The leadership of a given body of Christians should focus their efforts, time, energy, etc, on the small groups and their leaders. The primary teaching and worship time should be in the small group. If people can only make one event on a given week it should be their small group. When people say “I’m going to church” they should mean their small group. Ideally this phrase would fall out of use. Instead people should talk about being the church, and spending time with their extended family, their small group. It wouldn’t be about going to get something, but about being there for your extended family.

What happens at a given small group needs to be indigenous to the local area, so I can hardly speak for everyone, but this is one snapshot. On Sunday mourning 6-15 people meet in a home for brunch, say 9ish. Fellowship and eating last an hour. This is a time for people to be real with each other, to be honest, sharing their joys and pains, being a family. Then people gather for worship through art. (i.e. music, reflective painting, poem or scripture readings, etc…) This would last 45 minutes give or take. Then there is a short 15 minute monologue lesson on a given topic. Think imaginatively here. It could be the small group leader, a Hollywood movie scene, the “head pastor” or another person via a recording, or a news snippet. Are you worried about all the small groups being on the same page? With the right set-up, the head pastor could digitally tape a short lesson and e-mail it to the small group leaders along with a lesson plan each week. The purpose of this 15 minutes of teaching is to frame a conversation in which the real learning takes place, a typical small group discussion lasting for an additional 15-45 minutes. (how often have pastors bemoned the fact that little "sticks" through mere audio learning?)

A group like this can better embody what it means to “be the church”, being family, carrying and loving one another. A second weekly church event could center around serving others, missional fellowship, or a time of large group teaching and worship (what we usually consider going to church today)

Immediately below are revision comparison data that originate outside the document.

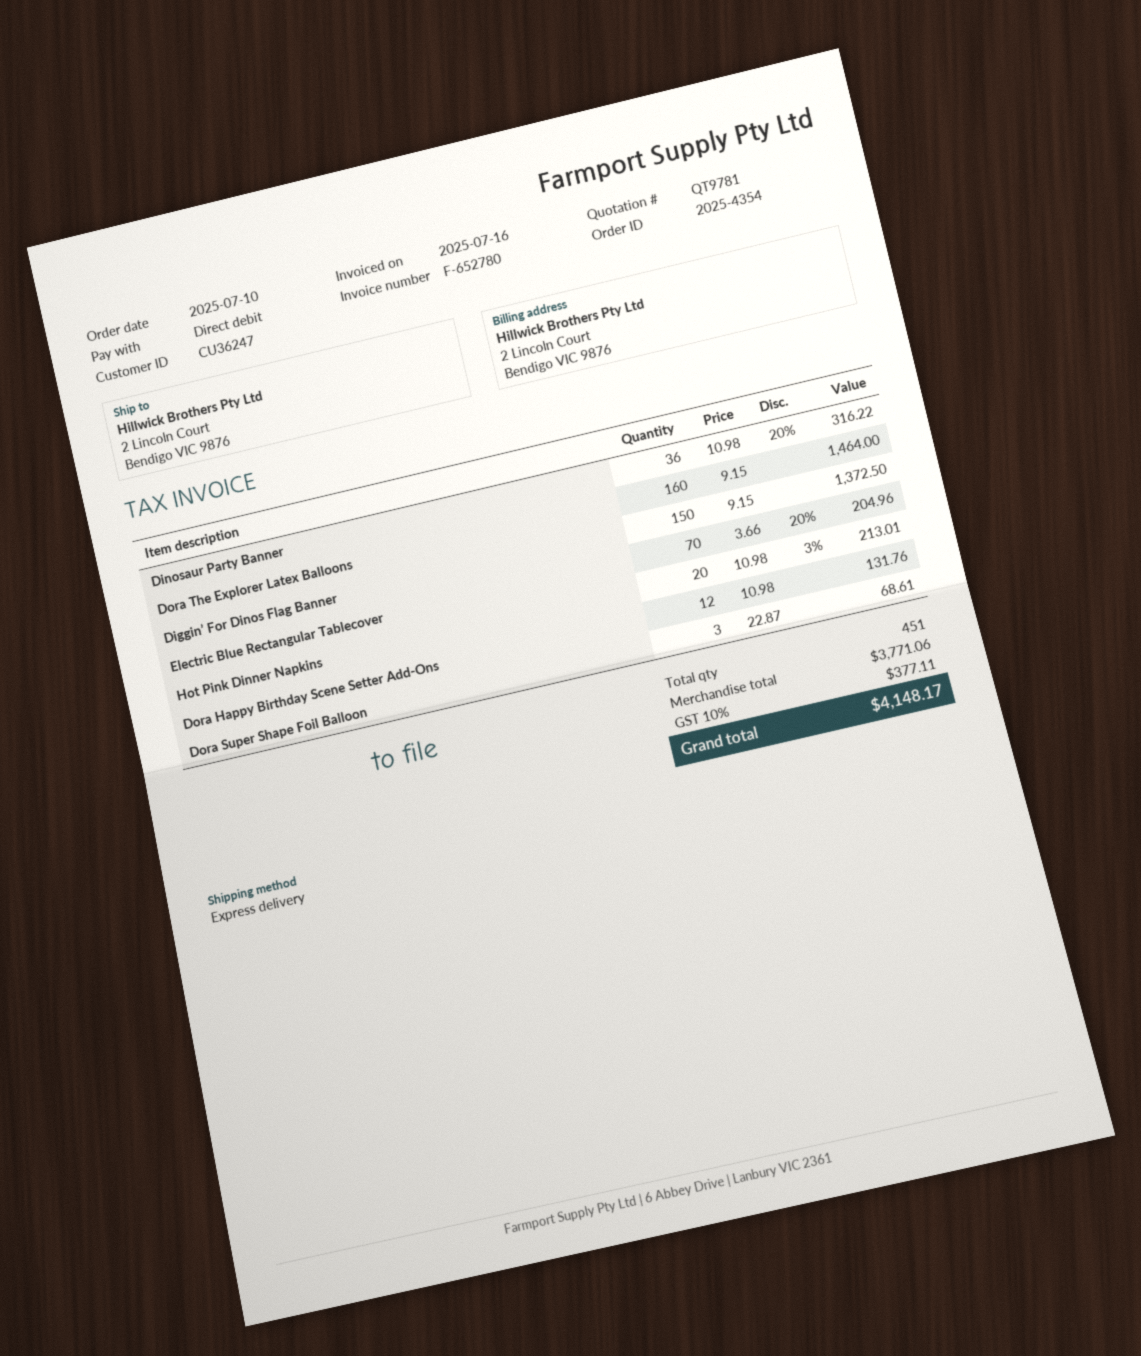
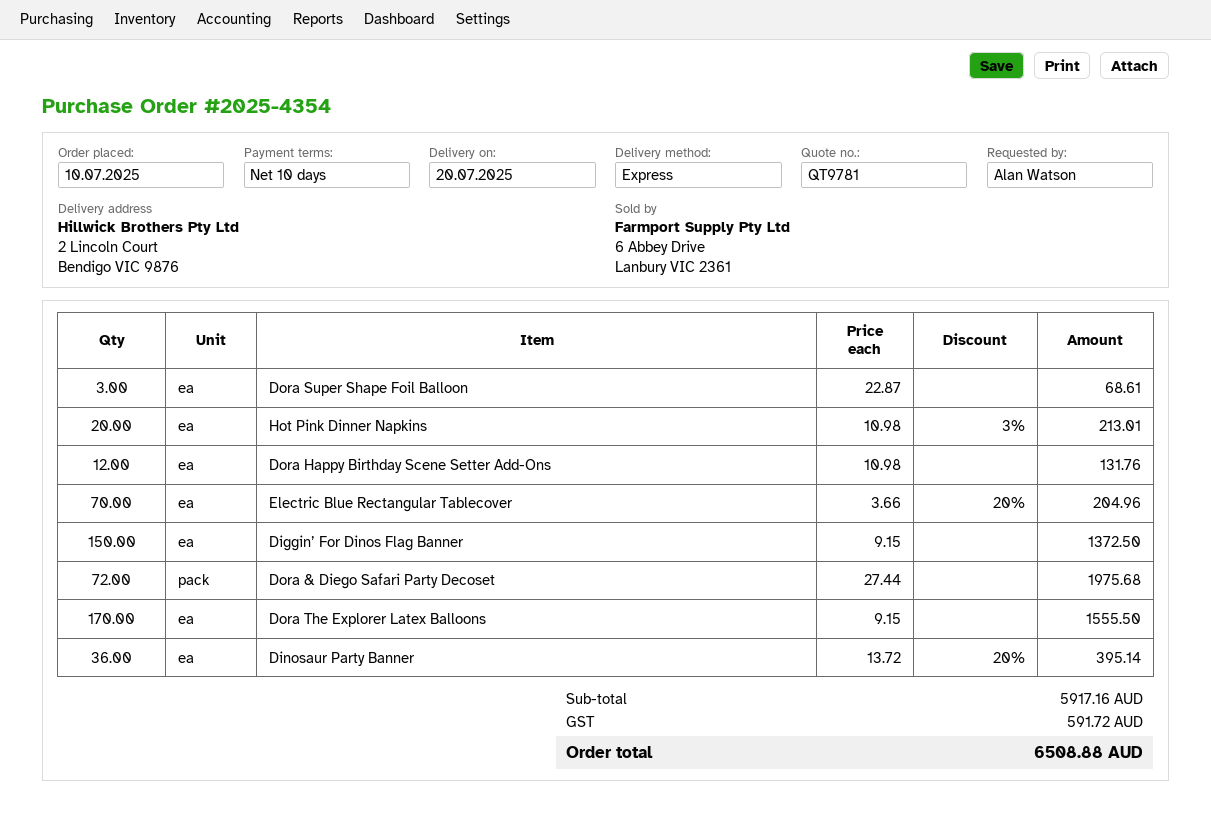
Dinosaur Party Banner: 36 x 10.98 - 20% = 316.22 -> 36 x 13.72 - 20% = 395.14
Dora The Explorer Latex Balloons: 160 x 9.15 = 1464.00 -> 170 x 9.15 = 1555.50
Dora & Diego Safari Party Decoset: none -> 72 x 27.44 = 1975.68
subtotal: 3771.06 -> 5917.16
tax: 377.11 -> 591.72
total: 4148.17 -> 6508.88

Obviously this is not original with me, many churches are already doing this, and I simply know about it from discussions in class. But I am very quickly beginning to “own” the perspective. What may make me different than many is that I don’t think it is the end all be all of being the church in the 21st century. Rather I want churches to consider what it looks like to “be church” in their zip code, confronting the bad and affirming the good.

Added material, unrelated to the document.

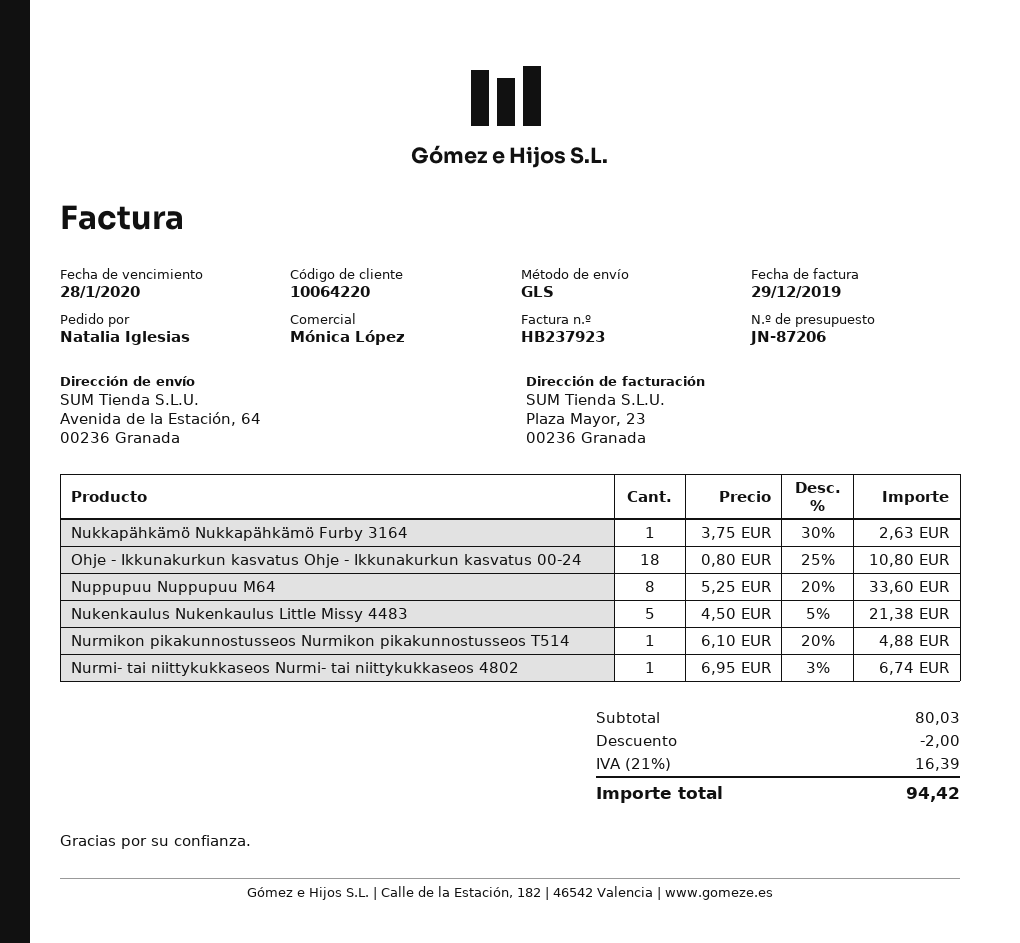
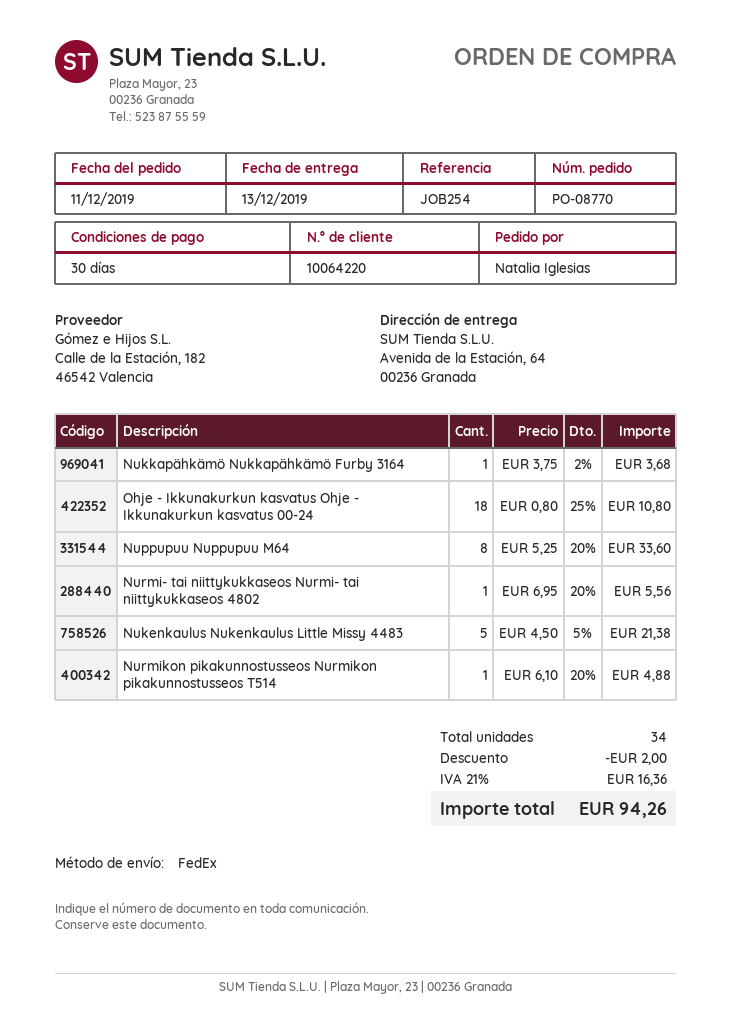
shipping method: GLS -> FedEx
Nukkapähkämö Nukkapähkämö Furby 3164: 1 x 3.75 - 30% = 2.63 -> 1 x 3.75 - 2% = 3.68
Nurmi- tai niittykukkaseos Nurmi- tai niittykukkaseos 4802: 1 x 6.95 - 3% = 6.74 -> 1 x 6.95 - 20% = 5.56
tax: 21% = 16.39 -> 21% = 16.36
total: 94.42 -> 94.26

Starting a new church along these lines would be relatively easy compared to transitioning a church with the old paradigm. Therein lies the challenge I have really been thinking about. Obviously, in that setting one would need to move slowly and cautiously. In the beginning I think you would try to simply change the definitions. You may do very little differently in either the cell group or the weekend church service, but slowly, in conversations and teaching, you would move the locus of the church from the weekend service to the small group. Then, when people really began to own their small group, and consider it an extension of their family, you could begin to phase out the weekend service; if that was the appropriate thing for your setting. This is just a guess, but I think a transition of this nature may take 5 years, give or take.

Having said all this, remember I’m just a 24 year-old seminarian who has no experience yet thinks he knows everything. ; )

God bless, and please leave some feedback, good or bad. Your comments will help me think about this critically.


The Medium is Not Condusive to the Message

A couple days ago I pointed out that “seeker sensitive: may be more “missional” than some would like to imagine. But today I’ll give you the critique of the “seeker sensitive” model. This post and the previous post come out of a 10 page paper I turned in this past quarter entitled Seeker Sensitive and Missional? In it I offered not only the critiques but the responses as well. If you want a copy of my ramblings, just e-mail me.

So what are those things that are said to be sinful about the “seeker sensitive” approach? Below are two of them. (and here, here, here, and here are a whole bunch more)

The first is that it does not present the “whole” gospel, a critique levied by both conservatives and progressives. A conservative perspective would point out that many of the sermons preached in the Bible were hardly of a seeker sensitive nature. Instead, we have Peter forcefully telling the people of Jerusalem that it is they who are responsible for crucifying Jesus. Whatever part of the Gospel is shared in a seeker sensitive way, it is usually not the part about judgment, and sin. The more progressive in the Church would like to point out that most suburban churches are likely to have a reduced view of what the gospel or “good news” is. “What about the serving the poor and the sick?” they would say. “What about justice, and systemic evil?”

A second critique has its genesis in the person of Marshall McLuhan, who said, concerning communication, "the medium is the message" (This is a huge concept that I’m not going to go into here. Click the link to find out more.) With this in mind, pastors have some serious thinking to do. If it is true that two of the most potent, anti-gospel aspects of our society are consumerism and individualism, what does that say about the mediums we use to communicate the good news of Jesus Christ?

In a seeker sensitive service, nothing is done to confront them. Even if the words of the sermon address it, the medium encourages it. In most mega churches, individuals come with a great deal of anonymity, and effectively consume the worship. They get an emotional high from the professionals up front, without ever participating in a real community. Even for the serious Christian, the format of the mega church worship service is highly individualistic. It is one way, from the professional to the customer; and at best, returned one way, from individuals to God, irrespective of what is happening around them.

How is my neighbor this morning? Do I know their name? Could they tell me if there was a crisis in their life? Would I tell them if there was one in mine? The seeker sensitive worship service is not conducive to what it really means to be the Church.

So what does it “really mean to be church”, I don’t know. But that won’t stop me from telling you what I think in my next post. But before I do, what do you think?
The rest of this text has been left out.